INTRODUCTION
There is increasing utilisation of prosthetic orthopedic implantations. These implantations include joint replacements for the knees, hips, and shoulders.1 Post-operative pain or rashes may raise concerns for an underlying allergic process, especially if these complications are associated with prosthetic joint failure.1,2 There is evidence that allergic contact dermatitis (ACD) is a possible complication for implanted devices, but there is conflicting data regarding the efficacy of patch testing for detecting an allergic reaction below the skin surface. Prior studies seem to suggest that pre-operative patch testing can be helpful in guiding device choice in patients with a history of metal allergy, but the role of patch testing in the post-implantation setting is unclear.2,3
This study investigated metal patch testing surrounding orthopaedic device implantation, and whether pre- or postoperative testing results impacted orthopaedic device management.
METHODS
An Institutional Review Board (IRB)-exempt retrospective review was conducted from 2009–2022 of adult patients at a large academic centre who underwent metal patch testing and had procedural codes for knee replacement, hip replacement, and shoulder replacement. The review identified 36 patients who met inclusion criteria (Table 1).
Table 1: Patch testing for joint replacement: demographics, results, and impact (2009–2022).

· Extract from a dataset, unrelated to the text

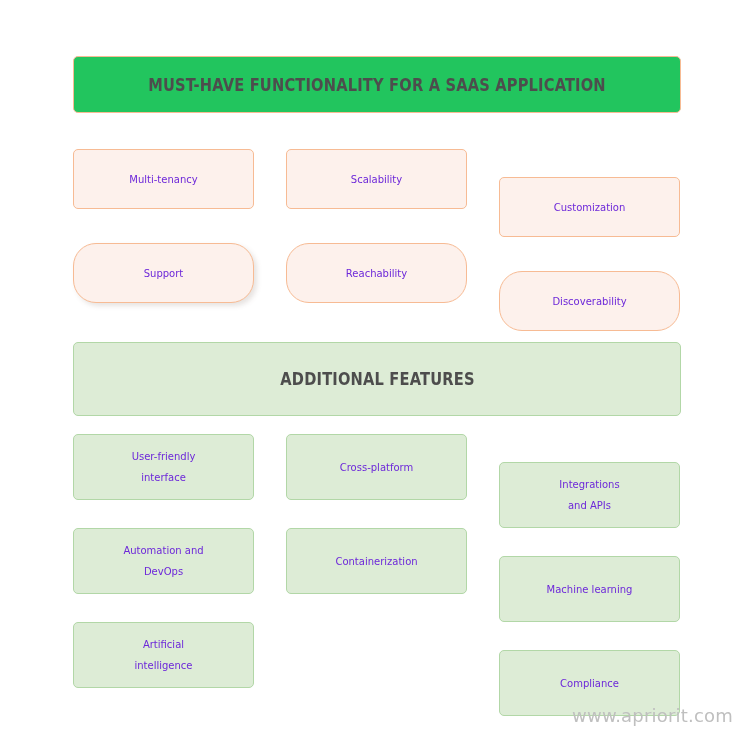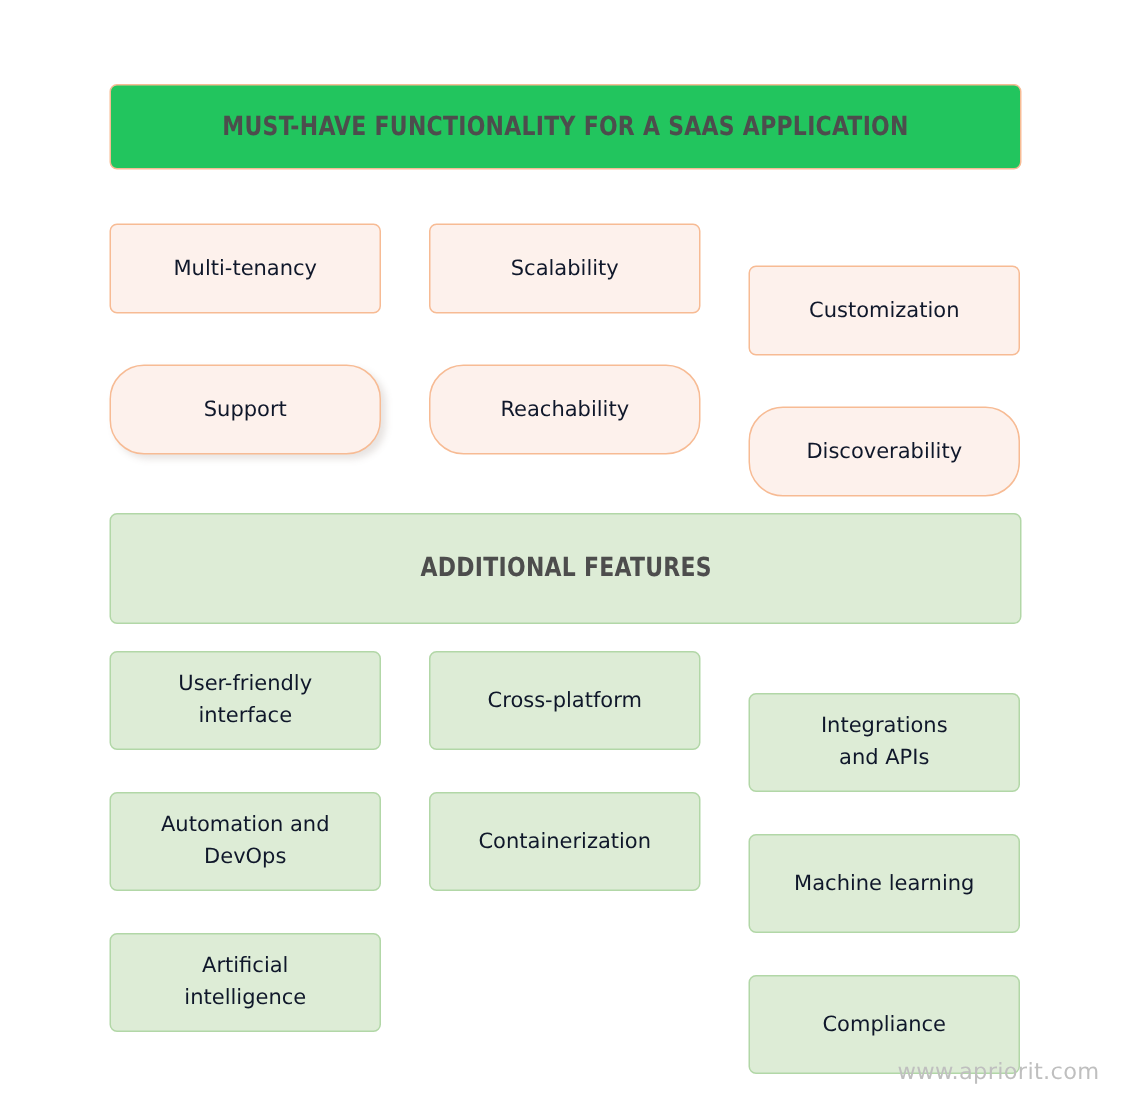"Multi-tenancy" .card-label { color: #0f172a -> #6d28d9; font-size: 14px -> 10px }
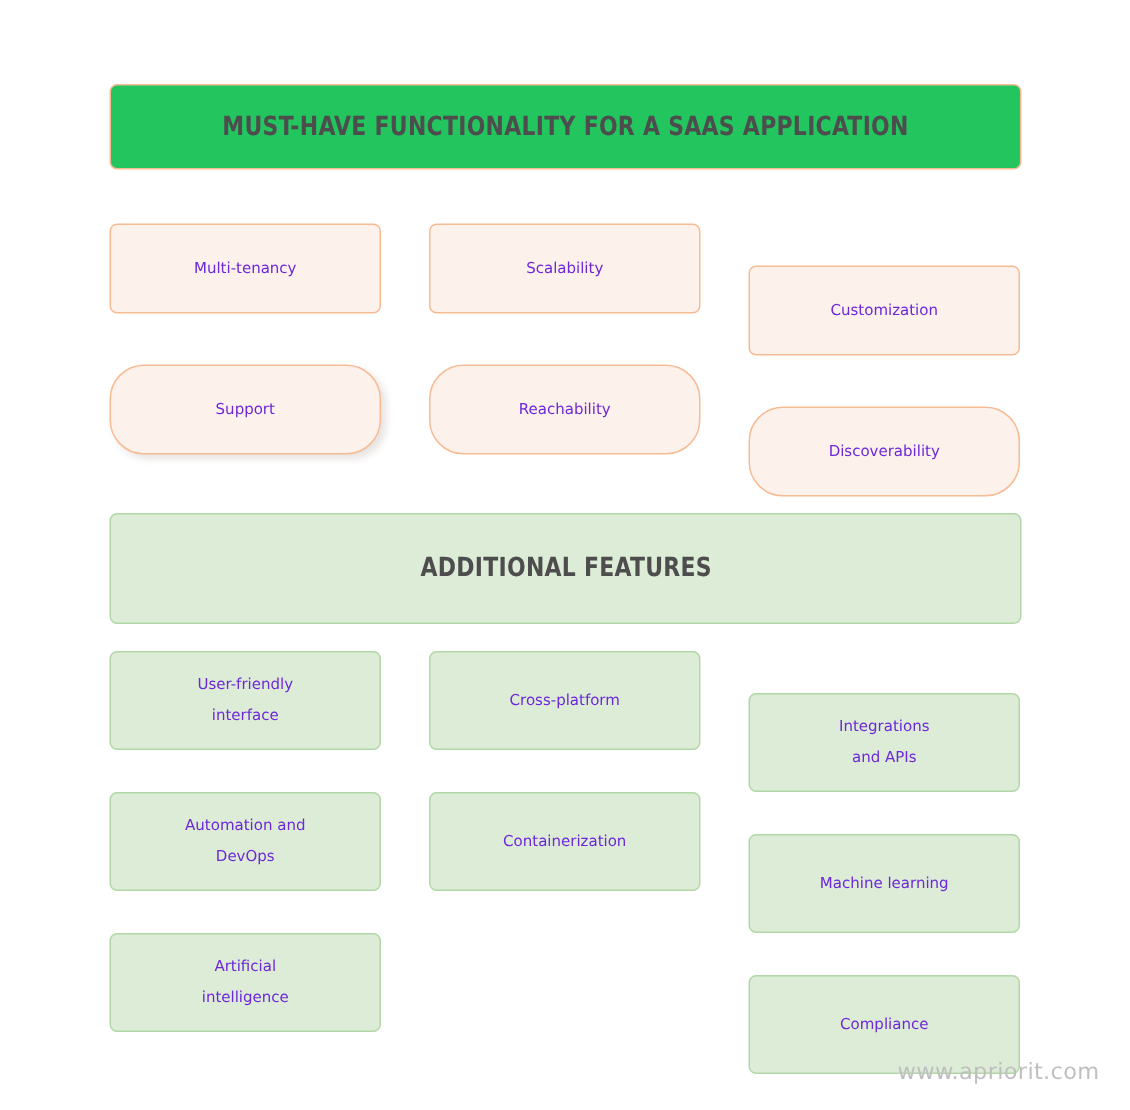"www.apriorit.com" .watermark { font-size: 15px -> 18px }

ACD: allergic contact dermatitis; SD: standard deviation.
RESULTS
Preoperative patch testing was performed for 23 patients who underwent knee replacement (15 patients), hip replacement (seven patients), and shoulder replacement (one patient). Of these patients, 20 had a history of ACD; of the three without a history of ACD, one patient noted a history of oral lichen planus possibly related to his dental implants. In patients who underwent patch testing preoperatively, 15 had clinically relevant positives that impacted selection of joint implant in 13 of those cases; all of these patients had prior history of ACD. Relevant pre-operative patch test positives include nickel sulfate hexahydrate (eight patients), potassium dicyanoaurate (five patients), cobalt chloride hexahydrate (four patients), gold sodium thiosulfate (four patients), manganese chloride (four patients), ferrous chloride (three patients), gold sodium thiosulfate dihydrate (three patients), cobalt sulfate (two patients), potassium dichromate (two patients), chromium chloride (one patient), copper sulfate pentahydrate (one patient), palladium chloride (one patient), ticonium (one patient), and zirconium chloride (one patient).
Postoperative patch testing was performed for 13 patients who underwent knee replacement (10 patients) and hip replacement (three patients). Of these patients, five had a history of ACD. For these postoperative patch testing patients, nine had negative testing while four patients had positive patch testing results of questionable clinical relevance. Implant removal was not recommended in any of these patients.
CONCLUSION
These results suggest that preoperative patch testing can guide orthopedic prosthetic device selection in patients with a history of metal contact allergies, while postoperative patch testing is more limited in utility.